- Task material
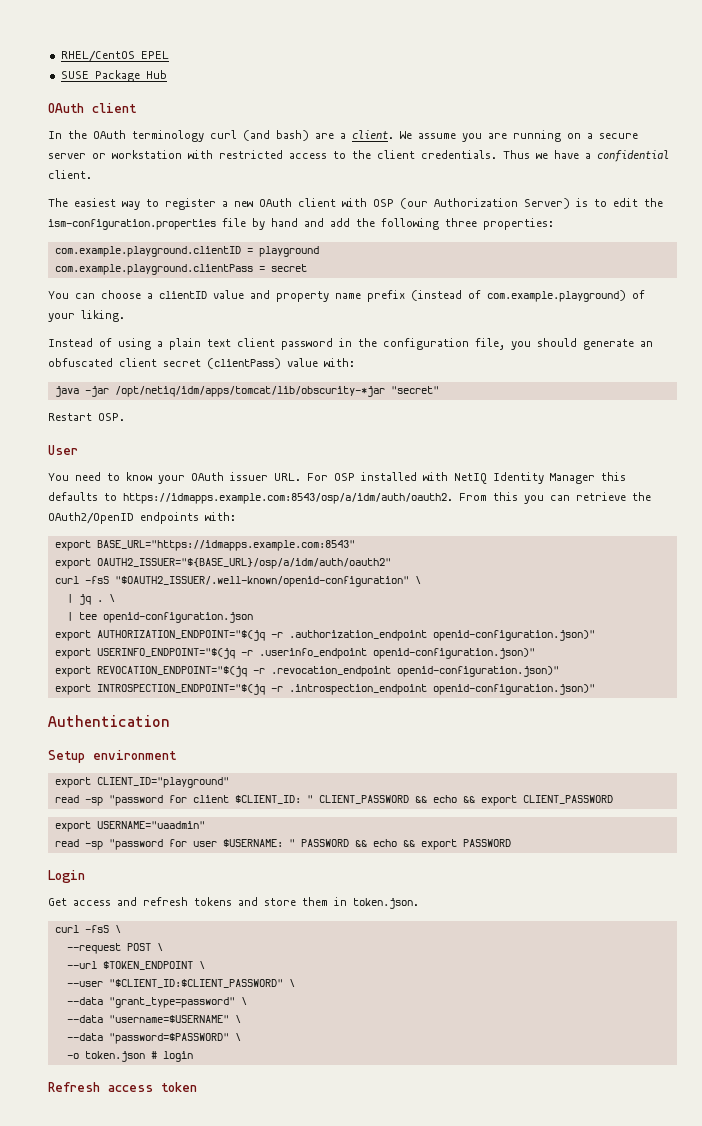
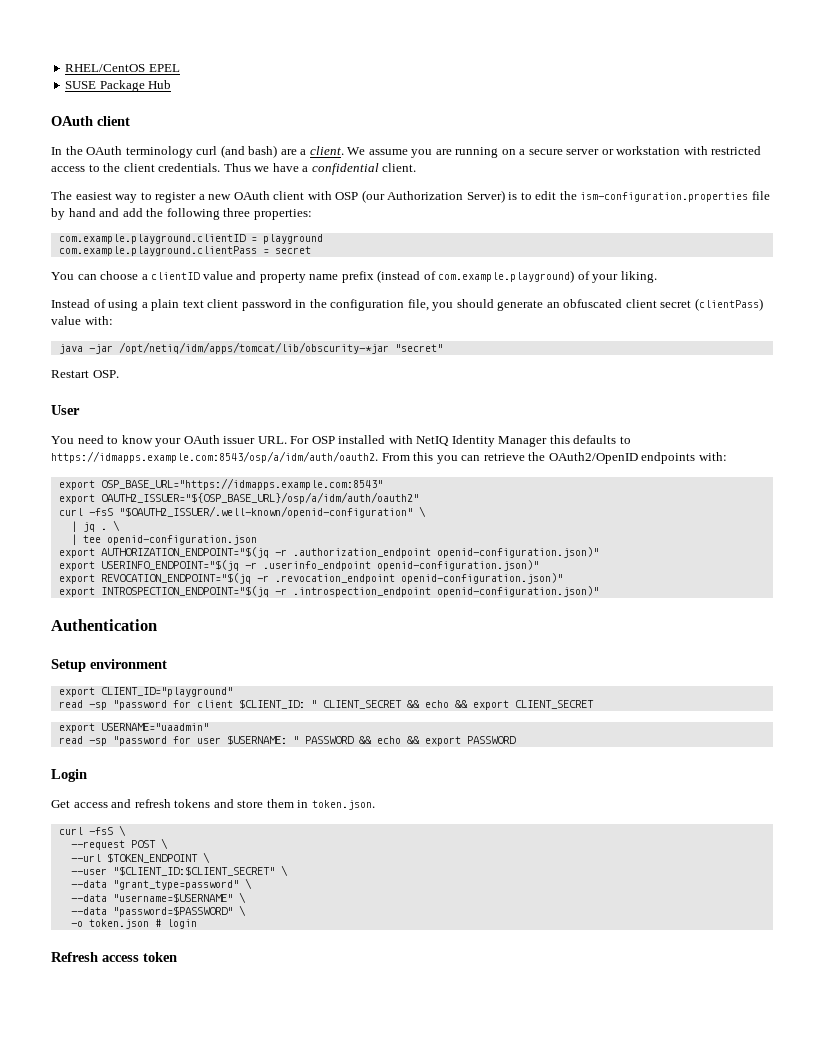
- export BASE_URL="https://idmapps.example.com:8543"
- export OAUTH2_ISSUER="${BASE_URL}/osp/a/idm/auth/oauth2"
+ export OSP_BASE_URL="https://idmapps.example.com:8543"
+ export OAUTH2_ISSUER="${OSP_BASE_URL}/osp/a/idm/auth/oauth2"
- read -sp "password for client $CLIENT_ID: " CLIENT_PASSWORD && echo && export CLIENT_PASSWORD
+ read -sp "password for client $CLIENT_ID: " CLIENT_SECRET && echo && export CLIENT_SECRET
- --user "$CLIENT_ID:$CLIENT_PASSWORD" \
+ --user "$CLIENT_ID:$CLIENT_SECRET" \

- Directions for this task
Reproduce, word for word, every line starting at the line that contains "echo && export CLIENT_SECRET" and ending with the final line of the entries.

- Completed task
+ read -sp "password for client $CLIENT_ID: " CLIENT_SECRET && echo && export CLIENT_SECRET
- --user "$CLIENT_ID:$CLIENT_PASSWORD" \
+ --user "$CLIENT_ID:$CLIENT_SECRET" \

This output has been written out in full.